:: Task material
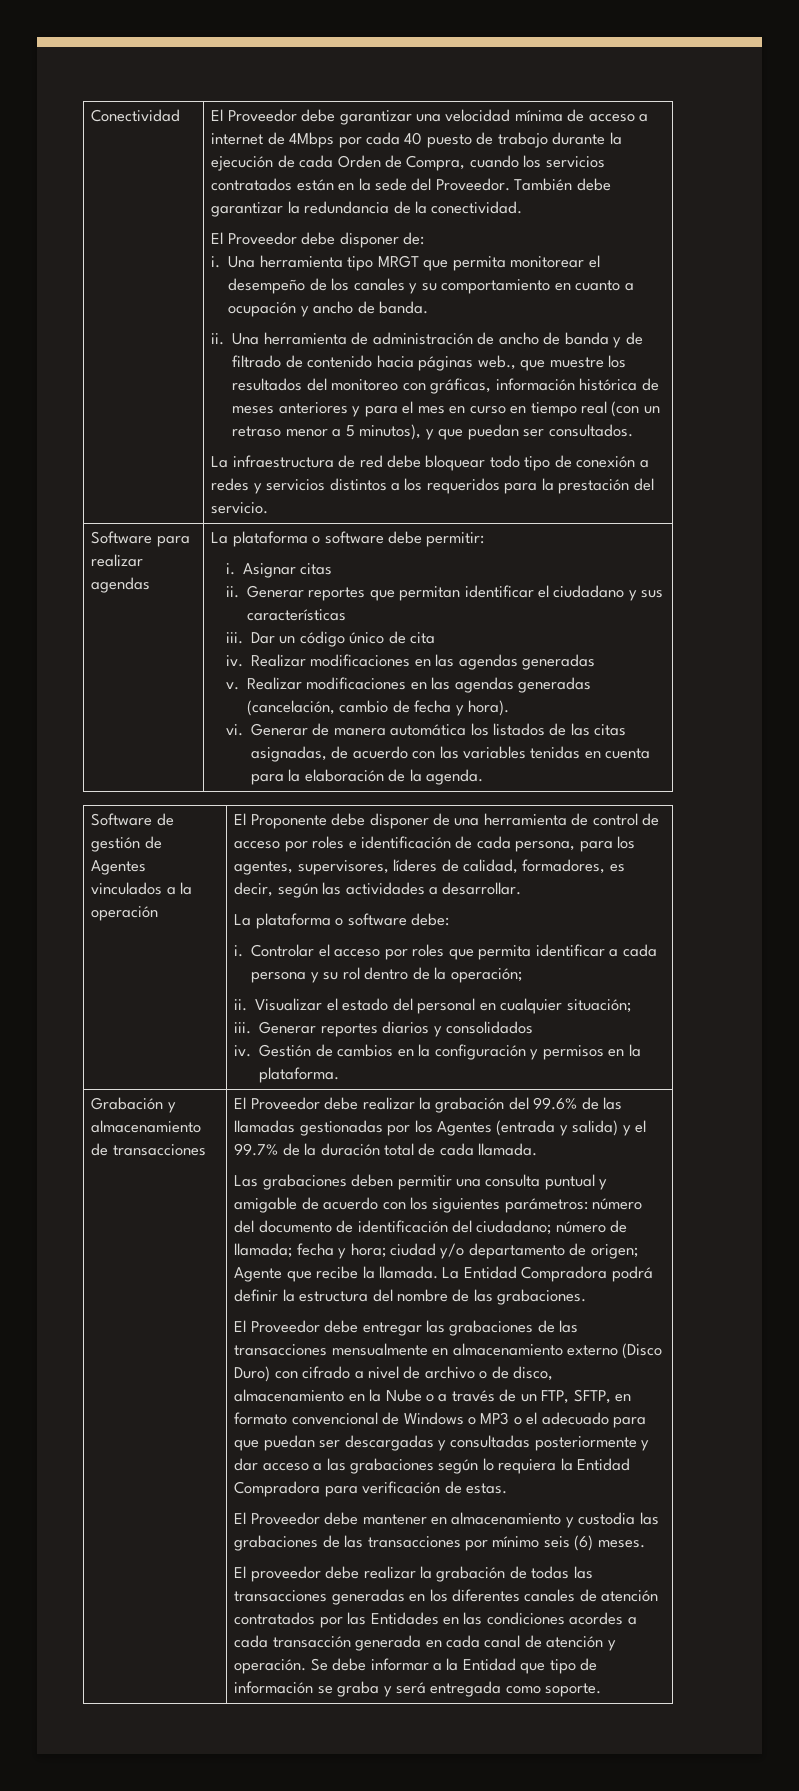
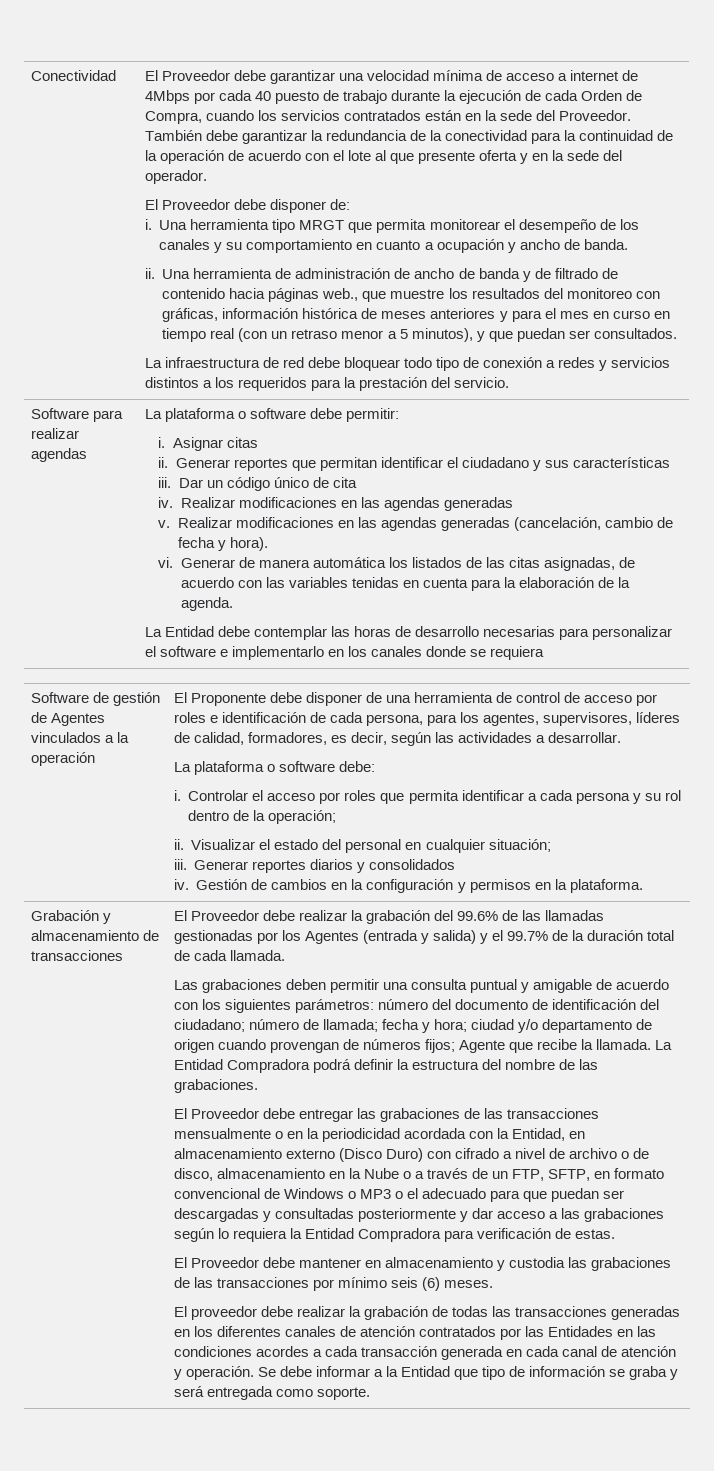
- También debe garantizar la redundancia de la conectividad.
+ También debe garantizar la redundancia de la conectividad para la continuidad de la operación de acuerdo con el lote al que presente oferta y en la sede del operador.
+ La Entidad debe contemplar las horas de desarrollo necesarias para personalizar el software e implementarlo en los canales donde se requiera
- Las grabaciones deben permitir una consulta puntual y amigable de acuerdo con los siguientes parámetros: número del documento de identificación del ciudadano; número de llamada; fecha y hora; ciudad y/o departamento de origen; Agente que recibe la llamada.
+ Las grabaciones deben permitir una consulta puntual y amigable de acuerdo con los siguientes parámetros: número del documento de identificación del ciudadano; número de llamada; fecha y hora; ciudad y/o departamento de origen cuando provengan de números fijos; Agente que recibe la llamada.
- El Proveedor debe entregar las grabaciones de las transacciones mensualmente en almacenamiento externo (Disco Duro) con cifrado a nivel de archivo o de disco, almacenamiento en la Nube o a través de un FTP, SFTP, en formato convencional de Windows o MP3 o el adecuado para que puedan ser descargadas y consultadas posteriormente y dar acceso a las grabaciones según lo requiera la Entidad Compradora para verificación de estas.
+ El Proveedor debe entregar las grabaciones de las transacciones mensualmente o en la periodicidad acordada con la Entidad, en almacenamiento externo (Disco Duro) con cifrado a nivel de archivo o de disco, almacenamiento en la Nube o a través de un FTP, SFTP, en formato convencional de Windows o MP3 o el adecuado para que puedan ser descargadas y consultadas posteriormente y dar acceso a las grabaciones según lo requiera la Entidad Compradora para verificación de estas.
::::
=== Problem description ===
All lines from the start of the entries through the one with "- El Proveedor" are to be output exactly; omit the pictures.

=== Task response ===
- También debe garantizar la redundancia de la conectividad.
+ También debe garantizar la redundancia de la conectividad para la continuidad de la operación de acuerdo con el lote al que presente oferta y en la sede del operador.
+ La Entidad debe contemplar las horas de desarrollo necesarias para personalizar el software e implementarlo en los canales donde se requiera
- Las grabaciones deben permitir una consulta puntual y amigable de acuerdo con los siguientes parámetros: número del documento de identificación del ciudadano; número de llamada; fecha y hora; ciudad y/o departamento de origen; Agente que recibe la llamada.
+ Las grabaciones deben permitir una consulta puntual y amigable de acuerdo con los siguientes parámetros: número del documento de identificación del ciudadano; número de llamada; fecha y hora; ciudad y/o departamento de origen cuando provengan de números fijos; Agente que recibe la llamada.
- El Proveedor debe entregar las grabaciones de las transacciones mensualmente en almacenamiento externo (Disco Duro) con cifrado a nivel de archivo o de disco, almacenamiento en la Nube o a través de un FTP, SFTP, en formato convencional de Windows o MP3 o el adecuado para que puedan ser descargadas y consultadas posteriormente y dar acceso a las grabaciones según lo requiera la Entidad Compradora para verificación de estas.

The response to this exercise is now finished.